Copy out exactly every line from the line containing "Vintage christmas tree" until the records below end, inclusive of both boundary lines.

(Records from a dataset)
★ ★ ★ ★ ★ ★ ★

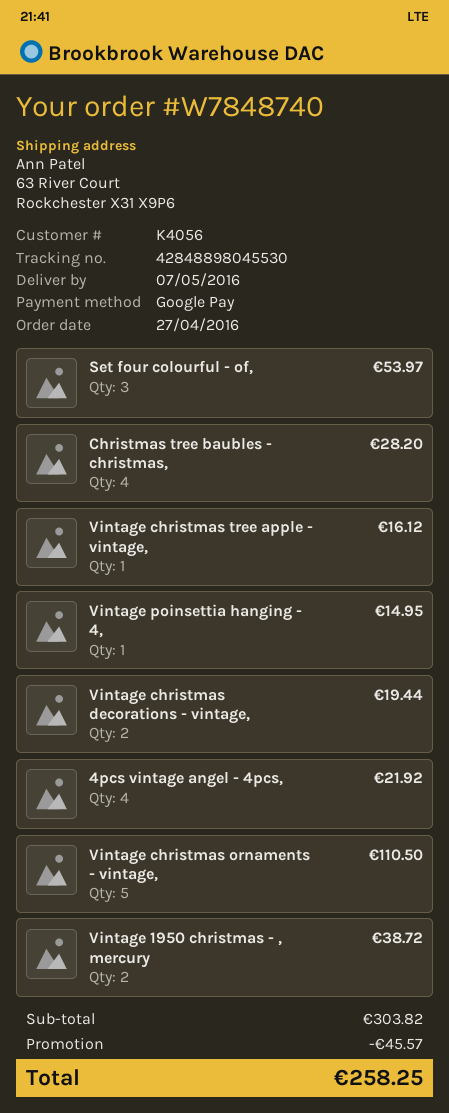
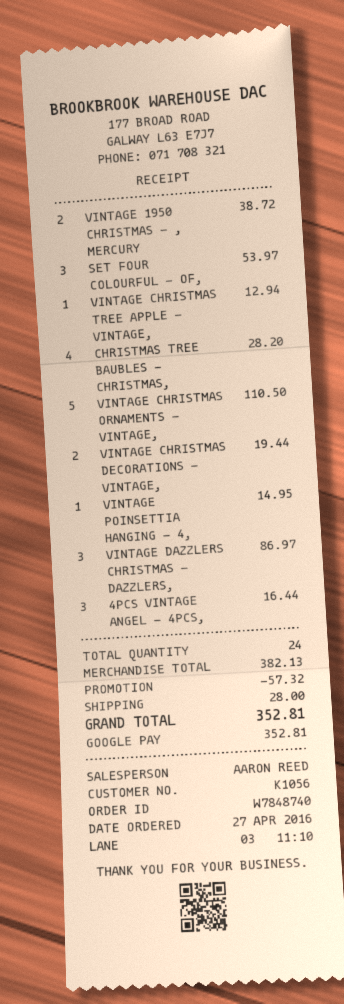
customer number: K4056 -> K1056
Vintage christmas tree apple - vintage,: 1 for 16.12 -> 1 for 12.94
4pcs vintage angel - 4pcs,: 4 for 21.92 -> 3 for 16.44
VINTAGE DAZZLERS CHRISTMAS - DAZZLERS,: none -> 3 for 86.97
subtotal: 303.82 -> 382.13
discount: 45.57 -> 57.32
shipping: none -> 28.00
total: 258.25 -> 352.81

★ ★ ★ ★ ★ ★ ★

COMPLETED EXERCISE
Vintage christmas tree apple - vintage,: 1 for 16.12 -> 1 for 12.94
4pcs vintage angel - 4pcs,: 4 for 21.92 -> 3 for 16.44
VINTAGE DAZZLERS CHRISTMAS - DAZZLERS,: none -> 3 for 86.97
subtotal: 303.82 -> 382.13
discount: 45.57 -> 57.32
shipping: none -> 28.00
total: 258.25 -> 352.81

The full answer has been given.